:: What the task asks ::
Each entry below should be echoed exactly, with pictures omitted.

[Items from a data source]
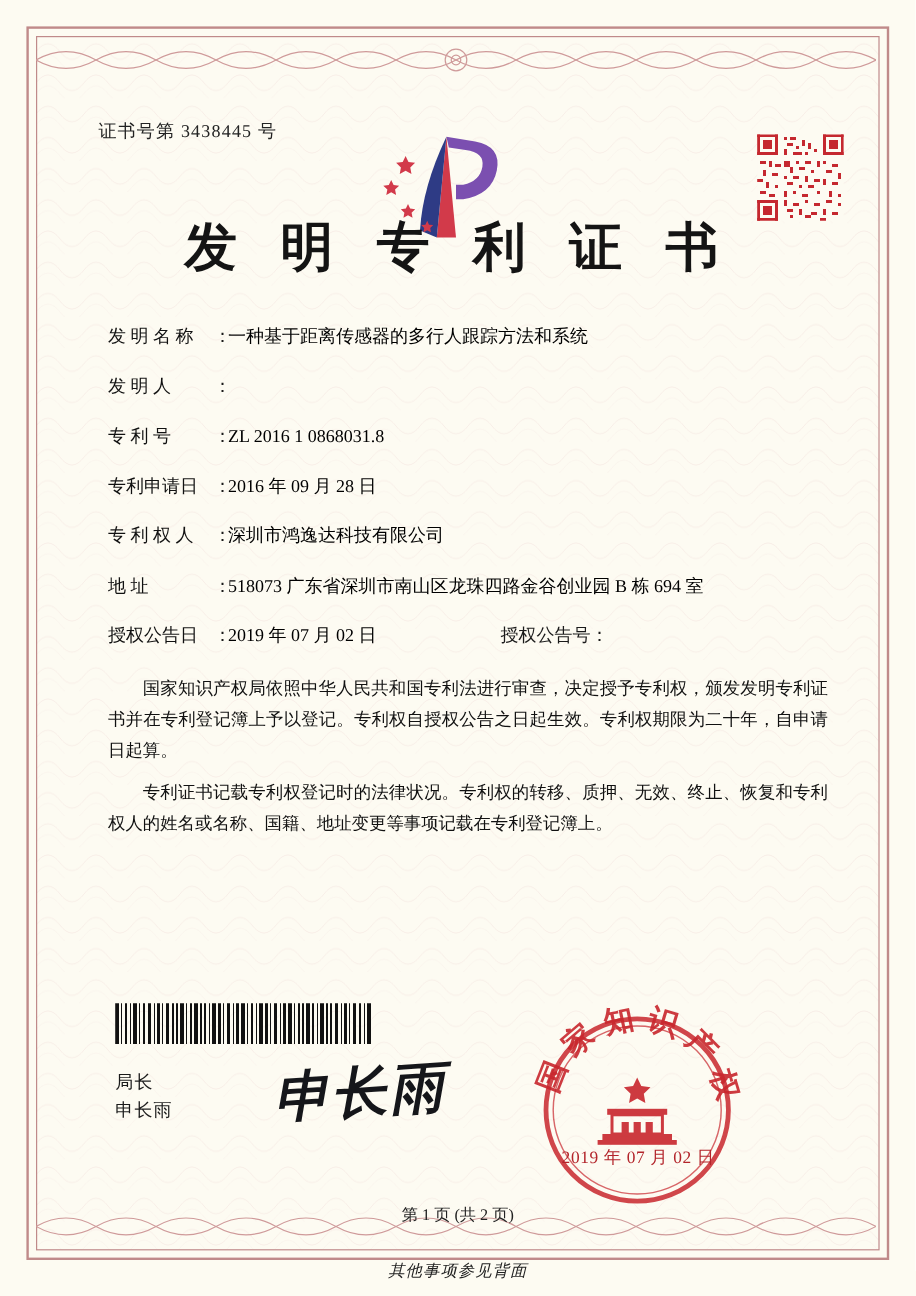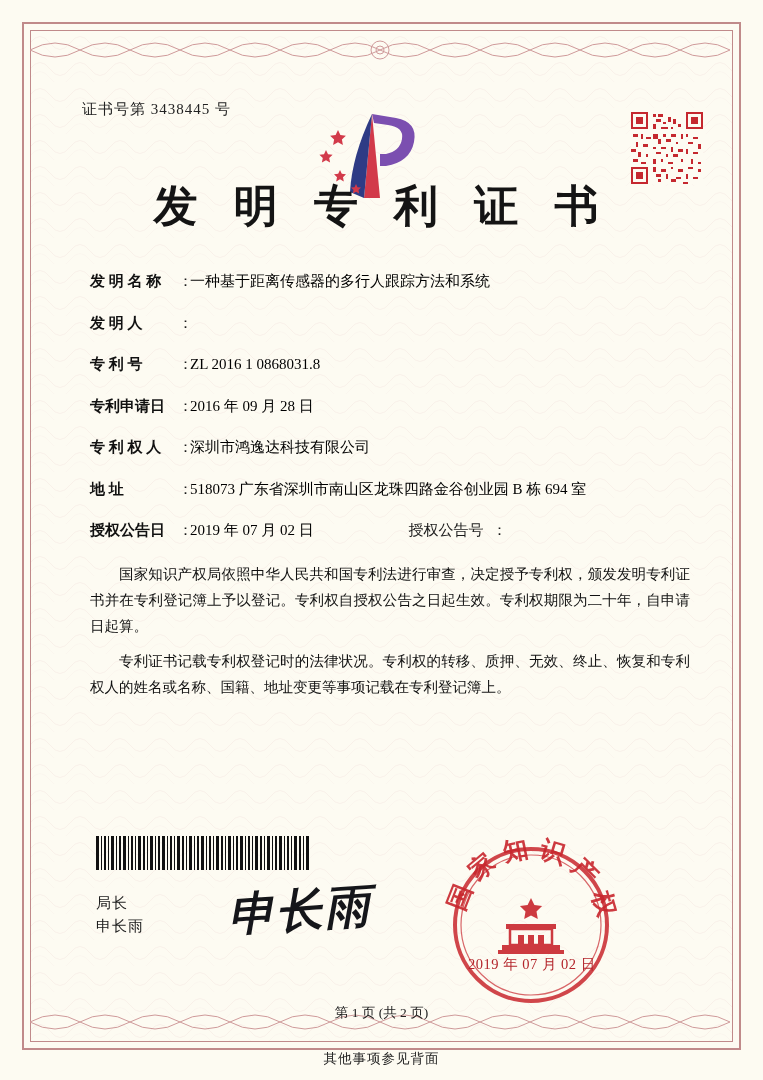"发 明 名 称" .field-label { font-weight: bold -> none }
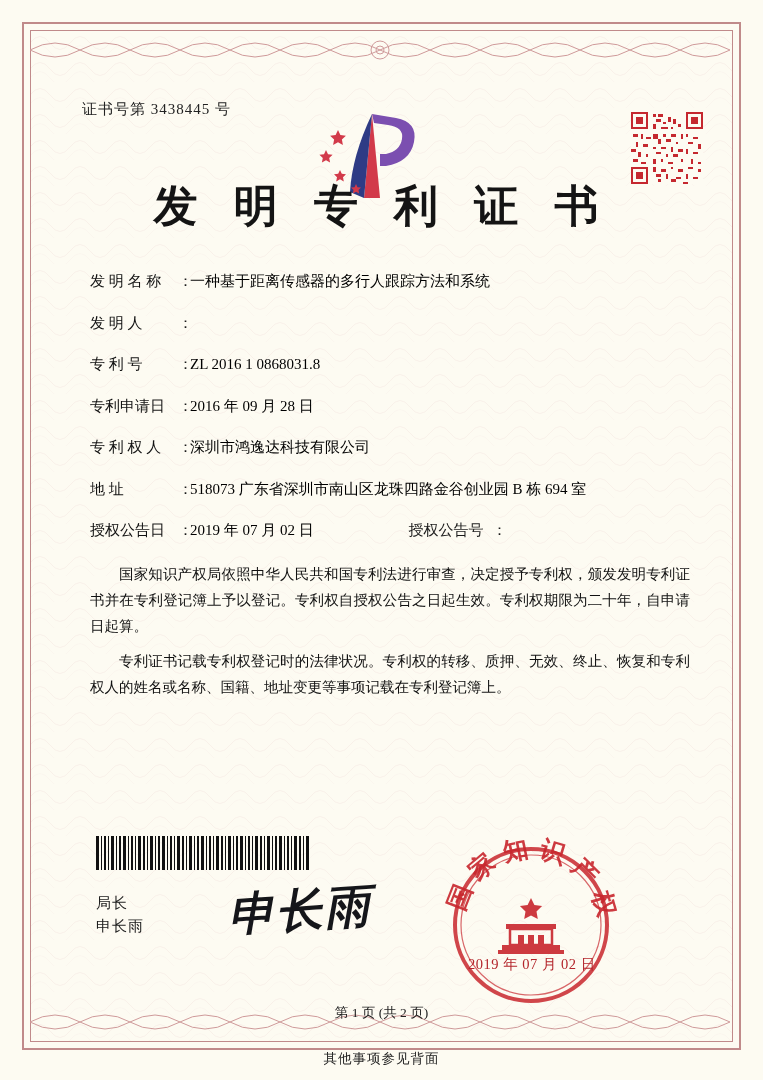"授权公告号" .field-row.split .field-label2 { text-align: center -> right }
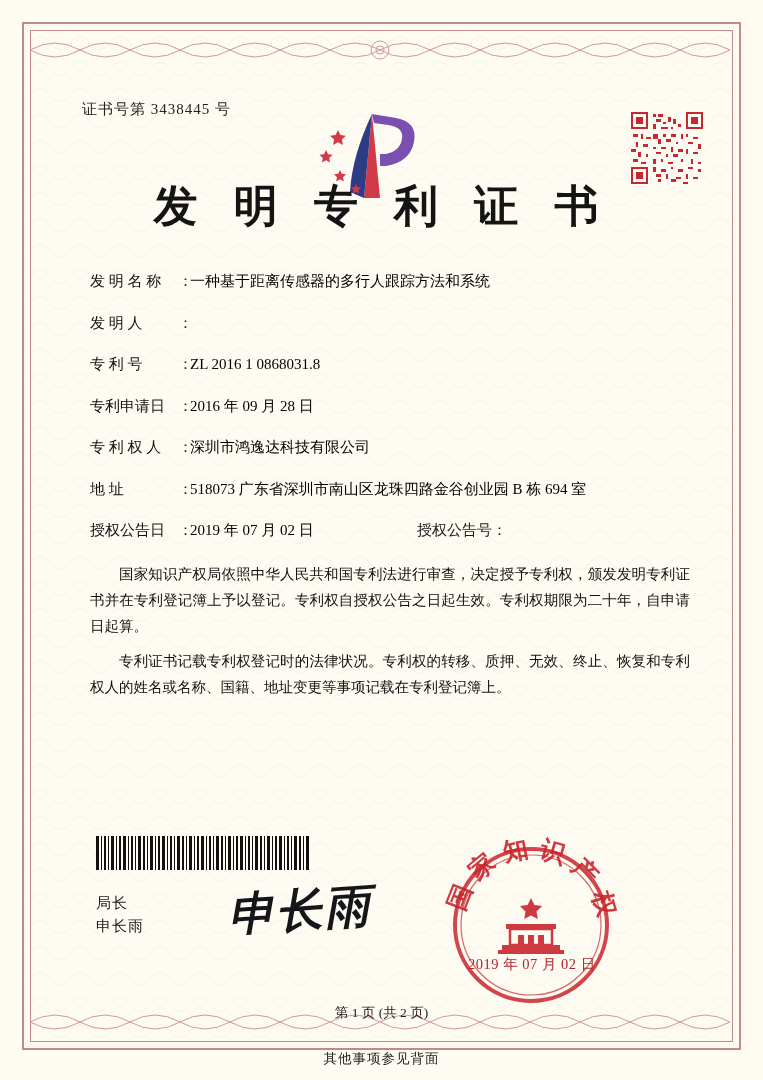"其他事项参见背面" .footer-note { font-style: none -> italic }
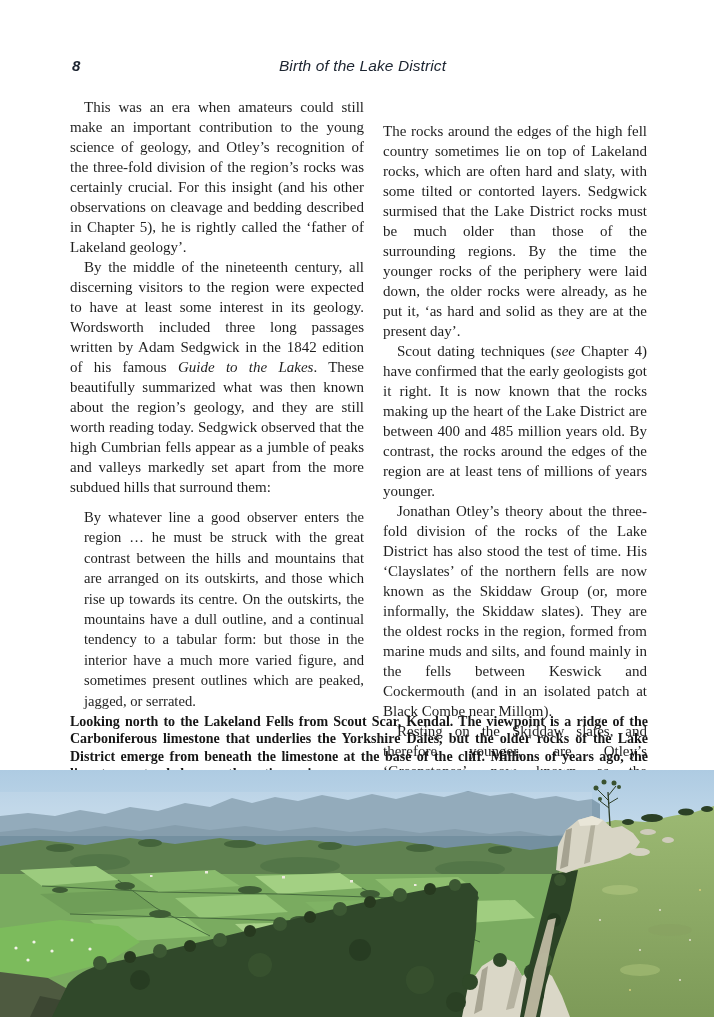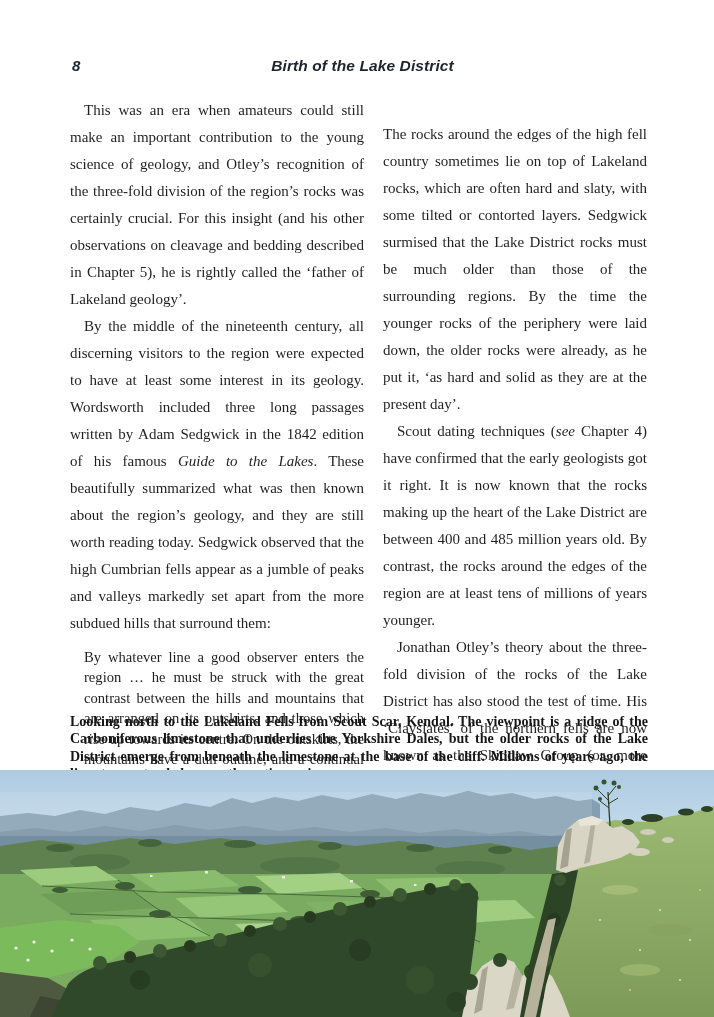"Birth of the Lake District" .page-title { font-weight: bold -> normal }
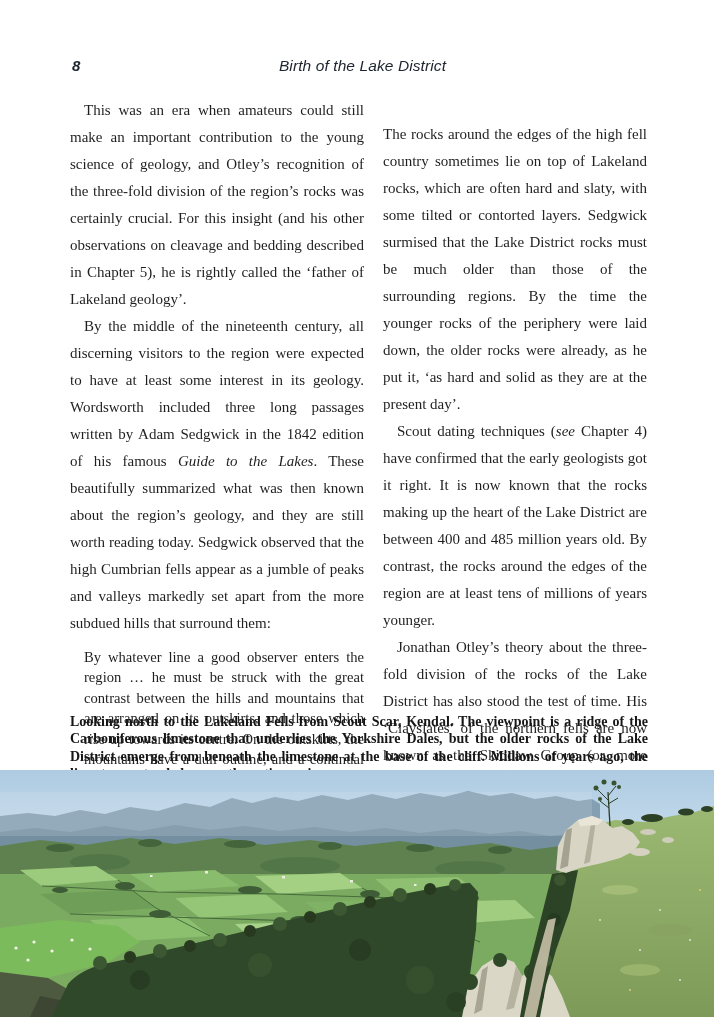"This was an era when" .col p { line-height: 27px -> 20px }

:: Output below ::
"发 明 名 称" .field-label { font-weight: bold -> none }
"授权公告号" .field-row.split .field-label2 { text-align: center -> right }
"其他事项参见背面" .footer-note { font-style: none -> italic }
"Birth of the Lake District" .page-title { font-weight: bold -> normal }
"This was an era when" .col p { line-height: 27px -> 20px }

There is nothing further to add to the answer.